# Problem to solve
Reproduce the material below only from the line with "color: #3b82f6 ->" to the line with "html: none ->", both included, keeping each line exact and dropping the pictures.

[The input — start]

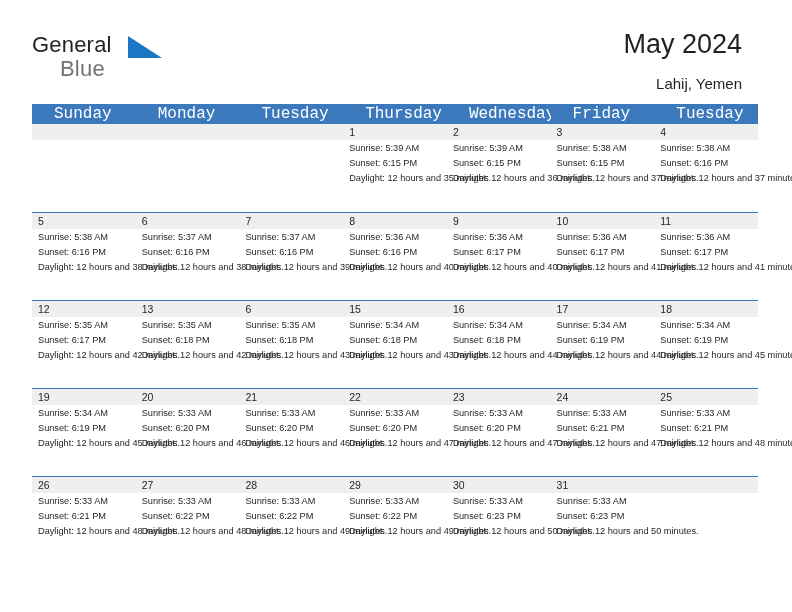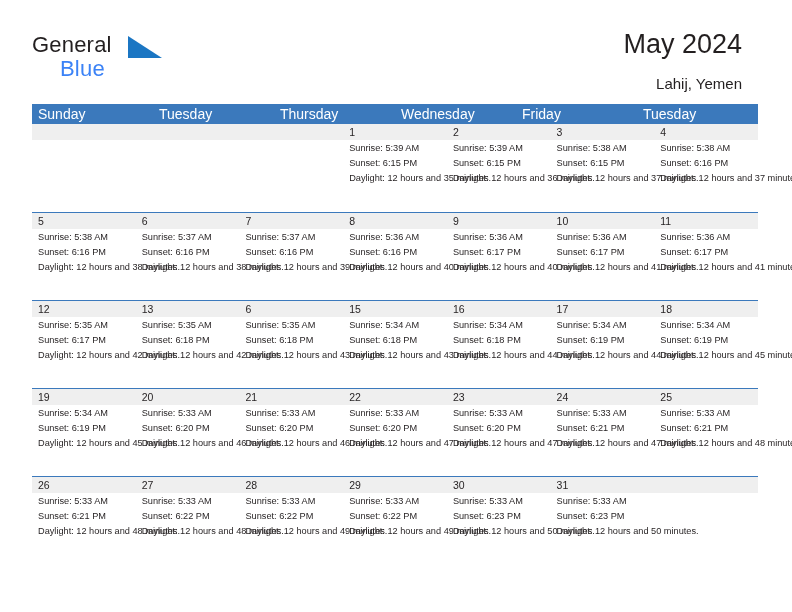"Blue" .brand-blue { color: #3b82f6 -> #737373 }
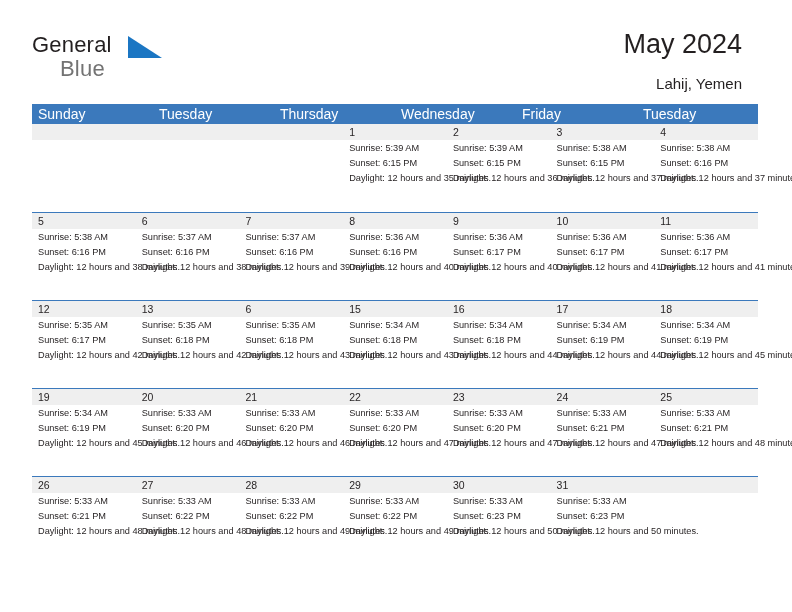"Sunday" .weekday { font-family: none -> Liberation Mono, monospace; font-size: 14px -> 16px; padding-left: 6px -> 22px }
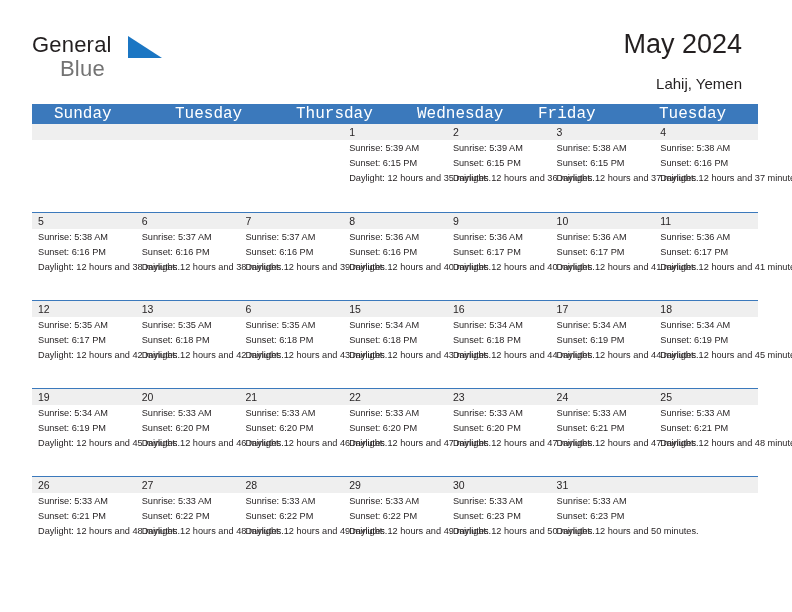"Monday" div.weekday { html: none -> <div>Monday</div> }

[The input — finish]
[The input — start]

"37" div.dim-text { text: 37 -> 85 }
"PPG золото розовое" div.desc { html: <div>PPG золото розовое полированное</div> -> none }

[The input — finish]
[The input — start]

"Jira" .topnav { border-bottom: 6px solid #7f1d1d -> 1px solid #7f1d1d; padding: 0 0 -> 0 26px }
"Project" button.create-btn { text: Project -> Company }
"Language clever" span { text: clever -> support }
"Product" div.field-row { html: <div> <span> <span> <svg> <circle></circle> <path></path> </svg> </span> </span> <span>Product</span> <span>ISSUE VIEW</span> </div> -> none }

[The input — finish]

# Result
"Blue" .brand-blue { color: #3b82f6 -> #737373 }
"Sunday" .weekday { font-family: none -> Liberation Mono, monospace; font-size: 14px -> 16px; padding-left: 6px -> 22px }
"Monday" div.weekday { html: none -> <div>Monday</div> }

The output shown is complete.